Распад атома в поэзии русской эмиграции (Георгий Иванов и Владислав Ходасевич)
Если кто-то говорил, а тем более писал, что Георгий Иванов – первый поэт эмиграции, он рисковал порвать отношения с Владиславом Ходасевичем. И наоборот. Два поэта с разными поэтическими системами спорят за первенство. Нормальная ситуация при отсутствии своего, эпохального Пушкина. Противостояние это давно стало стержневым сюжетом для описания эмигрантской поэзии 1920-х – начала 1930-х. Мы предлагаем иной взгляд на проблему, позволяющий увидеть объединяющую поэтов картину мира. Для этого, оттолкнувшись от поэтики, надлежит совершить прыжок к той части социологии литературы, что занимается эпохальной ментальностью или – широко понятой – идеологией.

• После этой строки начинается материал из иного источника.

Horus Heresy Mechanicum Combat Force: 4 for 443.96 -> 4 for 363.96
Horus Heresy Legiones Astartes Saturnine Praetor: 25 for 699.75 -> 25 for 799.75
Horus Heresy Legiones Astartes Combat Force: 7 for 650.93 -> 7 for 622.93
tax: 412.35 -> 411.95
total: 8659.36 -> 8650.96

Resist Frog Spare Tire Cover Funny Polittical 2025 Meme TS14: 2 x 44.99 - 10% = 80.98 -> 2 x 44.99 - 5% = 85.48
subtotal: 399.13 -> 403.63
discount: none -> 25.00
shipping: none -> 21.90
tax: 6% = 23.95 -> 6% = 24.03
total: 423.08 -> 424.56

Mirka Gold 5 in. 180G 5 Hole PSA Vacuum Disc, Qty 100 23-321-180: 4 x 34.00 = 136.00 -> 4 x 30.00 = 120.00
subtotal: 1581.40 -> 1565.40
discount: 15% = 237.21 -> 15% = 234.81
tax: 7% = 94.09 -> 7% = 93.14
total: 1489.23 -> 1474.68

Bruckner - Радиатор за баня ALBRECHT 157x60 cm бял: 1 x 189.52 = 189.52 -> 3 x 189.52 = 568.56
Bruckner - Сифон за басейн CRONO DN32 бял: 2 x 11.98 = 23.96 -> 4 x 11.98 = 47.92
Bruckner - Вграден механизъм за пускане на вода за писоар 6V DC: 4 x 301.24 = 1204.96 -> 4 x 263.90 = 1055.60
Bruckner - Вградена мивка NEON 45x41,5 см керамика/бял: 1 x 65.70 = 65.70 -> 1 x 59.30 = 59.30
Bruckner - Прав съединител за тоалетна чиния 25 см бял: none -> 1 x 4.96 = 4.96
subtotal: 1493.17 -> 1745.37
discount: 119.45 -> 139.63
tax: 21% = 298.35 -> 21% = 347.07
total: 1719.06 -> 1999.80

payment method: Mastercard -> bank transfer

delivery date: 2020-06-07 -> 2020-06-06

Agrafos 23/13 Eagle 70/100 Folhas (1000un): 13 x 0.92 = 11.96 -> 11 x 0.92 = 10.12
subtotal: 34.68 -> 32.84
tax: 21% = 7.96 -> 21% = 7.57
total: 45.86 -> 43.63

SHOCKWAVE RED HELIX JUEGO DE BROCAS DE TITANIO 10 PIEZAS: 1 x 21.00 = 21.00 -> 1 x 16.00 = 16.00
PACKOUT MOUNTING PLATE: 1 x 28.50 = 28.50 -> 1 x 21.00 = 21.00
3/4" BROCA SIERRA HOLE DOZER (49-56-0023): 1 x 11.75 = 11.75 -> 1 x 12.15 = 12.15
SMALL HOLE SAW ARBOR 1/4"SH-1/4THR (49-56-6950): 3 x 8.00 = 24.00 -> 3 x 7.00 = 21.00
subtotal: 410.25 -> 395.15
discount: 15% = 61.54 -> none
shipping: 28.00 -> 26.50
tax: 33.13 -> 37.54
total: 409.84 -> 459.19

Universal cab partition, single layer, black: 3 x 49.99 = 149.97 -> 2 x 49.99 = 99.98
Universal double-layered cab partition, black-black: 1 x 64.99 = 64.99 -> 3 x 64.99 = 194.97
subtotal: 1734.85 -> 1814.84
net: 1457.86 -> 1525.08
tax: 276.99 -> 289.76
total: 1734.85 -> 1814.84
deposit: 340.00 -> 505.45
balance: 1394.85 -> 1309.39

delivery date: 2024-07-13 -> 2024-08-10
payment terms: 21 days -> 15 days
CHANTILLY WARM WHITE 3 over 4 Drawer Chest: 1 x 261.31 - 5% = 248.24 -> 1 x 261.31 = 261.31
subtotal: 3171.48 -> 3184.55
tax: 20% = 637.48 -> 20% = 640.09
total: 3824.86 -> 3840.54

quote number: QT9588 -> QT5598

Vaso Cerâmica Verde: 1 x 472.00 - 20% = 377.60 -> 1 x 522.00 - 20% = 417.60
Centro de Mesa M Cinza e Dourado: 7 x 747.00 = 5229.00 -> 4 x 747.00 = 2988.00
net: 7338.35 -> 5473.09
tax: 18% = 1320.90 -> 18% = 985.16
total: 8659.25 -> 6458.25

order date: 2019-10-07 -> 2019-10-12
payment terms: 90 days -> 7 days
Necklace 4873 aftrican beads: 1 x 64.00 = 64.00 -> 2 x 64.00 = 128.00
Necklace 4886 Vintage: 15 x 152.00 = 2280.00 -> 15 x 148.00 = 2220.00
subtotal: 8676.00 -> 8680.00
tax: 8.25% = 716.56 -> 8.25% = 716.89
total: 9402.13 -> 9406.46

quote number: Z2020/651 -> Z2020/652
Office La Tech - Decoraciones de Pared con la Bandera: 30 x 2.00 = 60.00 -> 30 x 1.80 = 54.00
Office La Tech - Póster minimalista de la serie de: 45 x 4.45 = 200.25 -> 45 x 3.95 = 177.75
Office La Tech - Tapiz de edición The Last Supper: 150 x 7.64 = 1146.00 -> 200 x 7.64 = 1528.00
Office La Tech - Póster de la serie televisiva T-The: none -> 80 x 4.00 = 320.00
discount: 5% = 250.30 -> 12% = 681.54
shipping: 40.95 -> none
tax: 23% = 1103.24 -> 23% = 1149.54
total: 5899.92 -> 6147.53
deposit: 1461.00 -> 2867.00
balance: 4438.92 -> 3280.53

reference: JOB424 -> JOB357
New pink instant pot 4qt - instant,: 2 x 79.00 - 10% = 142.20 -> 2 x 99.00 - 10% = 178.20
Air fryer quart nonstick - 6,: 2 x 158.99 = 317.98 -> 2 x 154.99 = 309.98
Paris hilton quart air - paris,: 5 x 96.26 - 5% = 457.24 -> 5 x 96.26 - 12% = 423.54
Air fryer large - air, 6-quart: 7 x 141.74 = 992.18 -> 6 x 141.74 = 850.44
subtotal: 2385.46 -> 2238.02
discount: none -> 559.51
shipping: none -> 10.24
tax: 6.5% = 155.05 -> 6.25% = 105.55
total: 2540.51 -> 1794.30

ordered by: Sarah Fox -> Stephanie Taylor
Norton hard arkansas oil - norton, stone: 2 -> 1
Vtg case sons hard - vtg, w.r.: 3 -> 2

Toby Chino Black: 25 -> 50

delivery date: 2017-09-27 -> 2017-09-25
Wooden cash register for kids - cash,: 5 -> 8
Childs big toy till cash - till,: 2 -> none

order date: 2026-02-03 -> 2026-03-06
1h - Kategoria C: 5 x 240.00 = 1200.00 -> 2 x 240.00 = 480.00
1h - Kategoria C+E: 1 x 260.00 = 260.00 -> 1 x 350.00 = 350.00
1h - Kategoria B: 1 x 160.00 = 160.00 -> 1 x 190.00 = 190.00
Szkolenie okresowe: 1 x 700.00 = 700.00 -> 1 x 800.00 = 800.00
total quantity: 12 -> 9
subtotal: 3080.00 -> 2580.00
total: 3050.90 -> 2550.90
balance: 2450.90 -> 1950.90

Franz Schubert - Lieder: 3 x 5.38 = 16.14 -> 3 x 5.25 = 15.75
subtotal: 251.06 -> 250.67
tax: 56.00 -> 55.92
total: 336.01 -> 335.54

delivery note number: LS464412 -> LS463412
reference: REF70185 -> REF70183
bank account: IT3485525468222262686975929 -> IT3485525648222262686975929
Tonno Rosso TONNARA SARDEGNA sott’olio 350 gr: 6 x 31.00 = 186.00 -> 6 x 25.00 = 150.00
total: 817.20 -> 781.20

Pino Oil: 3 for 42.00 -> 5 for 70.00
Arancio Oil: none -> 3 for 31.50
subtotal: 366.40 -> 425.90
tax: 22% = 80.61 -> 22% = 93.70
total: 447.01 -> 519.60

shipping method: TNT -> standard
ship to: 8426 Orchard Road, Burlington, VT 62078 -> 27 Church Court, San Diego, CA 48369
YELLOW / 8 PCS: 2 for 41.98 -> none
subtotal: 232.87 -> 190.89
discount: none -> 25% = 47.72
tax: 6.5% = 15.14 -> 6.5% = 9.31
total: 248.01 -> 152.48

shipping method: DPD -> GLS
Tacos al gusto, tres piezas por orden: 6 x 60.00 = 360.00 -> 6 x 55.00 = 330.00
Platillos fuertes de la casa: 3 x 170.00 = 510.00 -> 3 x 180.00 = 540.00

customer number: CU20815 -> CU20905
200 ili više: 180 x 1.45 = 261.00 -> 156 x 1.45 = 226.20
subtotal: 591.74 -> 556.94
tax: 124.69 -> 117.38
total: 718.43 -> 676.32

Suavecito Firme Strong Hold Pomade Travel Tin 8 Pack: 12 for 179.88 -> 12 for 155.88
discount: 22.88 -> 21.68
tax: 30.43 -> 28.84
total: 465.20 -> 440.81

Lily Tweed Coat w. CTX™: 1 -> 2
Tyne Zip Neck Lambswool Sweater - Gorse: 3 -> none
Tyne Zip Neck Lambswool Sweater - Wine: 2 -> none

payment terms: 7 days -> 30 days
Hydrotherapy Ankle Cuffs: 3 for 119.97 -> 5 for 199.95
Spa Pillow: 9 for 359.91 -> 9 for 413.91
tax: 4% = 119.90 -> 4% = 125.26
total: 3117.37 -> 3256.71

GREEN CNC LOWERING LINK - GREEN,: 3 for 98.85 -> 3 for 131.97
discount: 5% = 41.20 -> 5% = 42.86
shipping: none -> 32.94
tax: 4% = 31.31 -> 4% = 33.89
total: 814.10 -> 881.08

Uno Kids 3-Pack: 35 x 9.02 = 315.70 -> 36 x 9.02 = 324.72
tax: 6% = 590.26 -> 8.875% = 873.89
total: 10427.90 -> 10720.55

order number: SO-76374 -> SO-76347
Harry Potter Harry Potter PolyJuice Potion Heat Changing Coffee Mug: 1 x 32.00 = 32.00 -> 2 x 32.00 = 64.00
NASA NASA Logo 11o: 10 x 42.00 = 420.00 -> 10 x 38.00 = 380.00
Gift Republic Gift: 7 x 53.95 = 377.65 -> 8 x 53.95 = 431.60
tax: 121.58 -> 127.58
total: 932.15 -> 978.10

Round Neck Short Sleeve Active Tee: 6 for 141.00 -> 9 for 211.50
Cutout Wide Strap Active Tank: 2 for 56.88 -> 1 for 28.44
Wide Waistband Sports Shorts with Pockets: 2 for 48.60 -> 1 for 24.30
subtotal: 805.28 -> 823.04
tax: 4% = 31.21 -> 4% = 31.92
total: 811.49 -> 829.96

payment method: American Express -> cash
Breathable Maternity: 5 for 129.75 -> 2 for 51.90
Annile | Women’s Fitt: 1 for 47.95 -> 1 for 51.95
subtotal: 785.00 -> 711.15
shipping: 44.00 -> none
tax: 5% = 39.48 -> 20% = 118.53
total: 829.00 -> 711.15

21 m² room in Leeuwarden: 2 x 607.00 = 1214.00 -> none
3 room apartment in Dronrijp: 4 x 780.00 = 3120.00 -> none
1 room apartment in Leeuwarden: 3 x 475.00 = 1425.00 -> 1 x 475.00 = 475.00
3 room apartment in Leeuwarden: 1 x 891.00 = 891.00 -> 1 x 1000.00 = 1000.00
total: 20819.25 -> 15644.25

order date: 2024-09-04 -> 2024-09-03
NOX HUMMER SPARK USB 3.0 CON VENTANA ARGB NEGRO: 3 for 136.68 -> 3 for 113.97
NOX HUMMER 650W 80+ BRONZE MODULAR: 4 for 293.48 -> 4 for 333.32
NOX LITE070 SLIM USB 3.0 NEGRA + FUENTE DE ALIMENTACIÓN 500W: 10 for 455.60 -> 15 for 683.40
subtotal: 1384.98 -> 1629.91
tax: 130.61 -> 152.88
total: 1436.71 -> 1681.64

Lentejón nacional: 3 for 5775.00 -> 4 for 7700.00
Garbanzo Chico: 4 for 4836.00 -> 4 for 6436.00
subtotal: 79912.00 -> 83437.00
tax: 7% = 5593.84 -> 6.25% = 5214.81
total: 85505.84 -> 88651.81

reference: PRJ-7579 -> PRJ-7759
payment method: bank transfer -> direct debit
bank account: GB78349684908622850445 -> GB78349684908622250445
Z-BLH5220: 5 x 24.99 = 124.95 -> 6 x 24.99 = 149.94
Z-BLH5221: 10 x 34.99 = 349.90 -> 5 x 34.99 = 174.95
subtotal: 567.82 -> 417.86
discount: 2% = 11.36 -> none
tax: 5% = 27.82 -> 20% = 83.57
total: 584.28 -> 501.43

Иногда кажется, что два крупнейших поэта лишь по недоразумению не понимают друг друга. Крушение России, собственные скитания и ненужность (русской) поэзии (столь обескураживающая после той огромной роли, которую она играла в жизни России 1910-х годов) приводят к осмыслению происходящего – разрушения прежних культурных парадигм на пути к новому, массовому обществу – как мировой катастрофы. Эсхатологичность, традиционно считавшаяся отличительной чертой русской литературы, окончательно воплощена. Вторая волна эмиграции будет объяснять это почти всеэмигрантское умонастроение 30-х так: для русских миропорядок рухнул раньше, в 1917-м, для европейцев позже – после второй мировой. Русские изгнанники были первыми, кто ощутил крушение мира и своей жизни не как метафоры и предзнаменования, а как самое реальность.
С этой точки зрения интересно, что поэтическое творчество Ходасевича примерно на десятилетие опережает поэтическое творчество Иванова. Опубликовав в начале 20-х «Тяжелую лиру» и поместив «Европейскую ночь» в «Собрание стихов» 1927 года, Ходасевич-поэт замолчал. Иванов создаст «Розы» и «Отплытие на остров Цитеру» в1930-е.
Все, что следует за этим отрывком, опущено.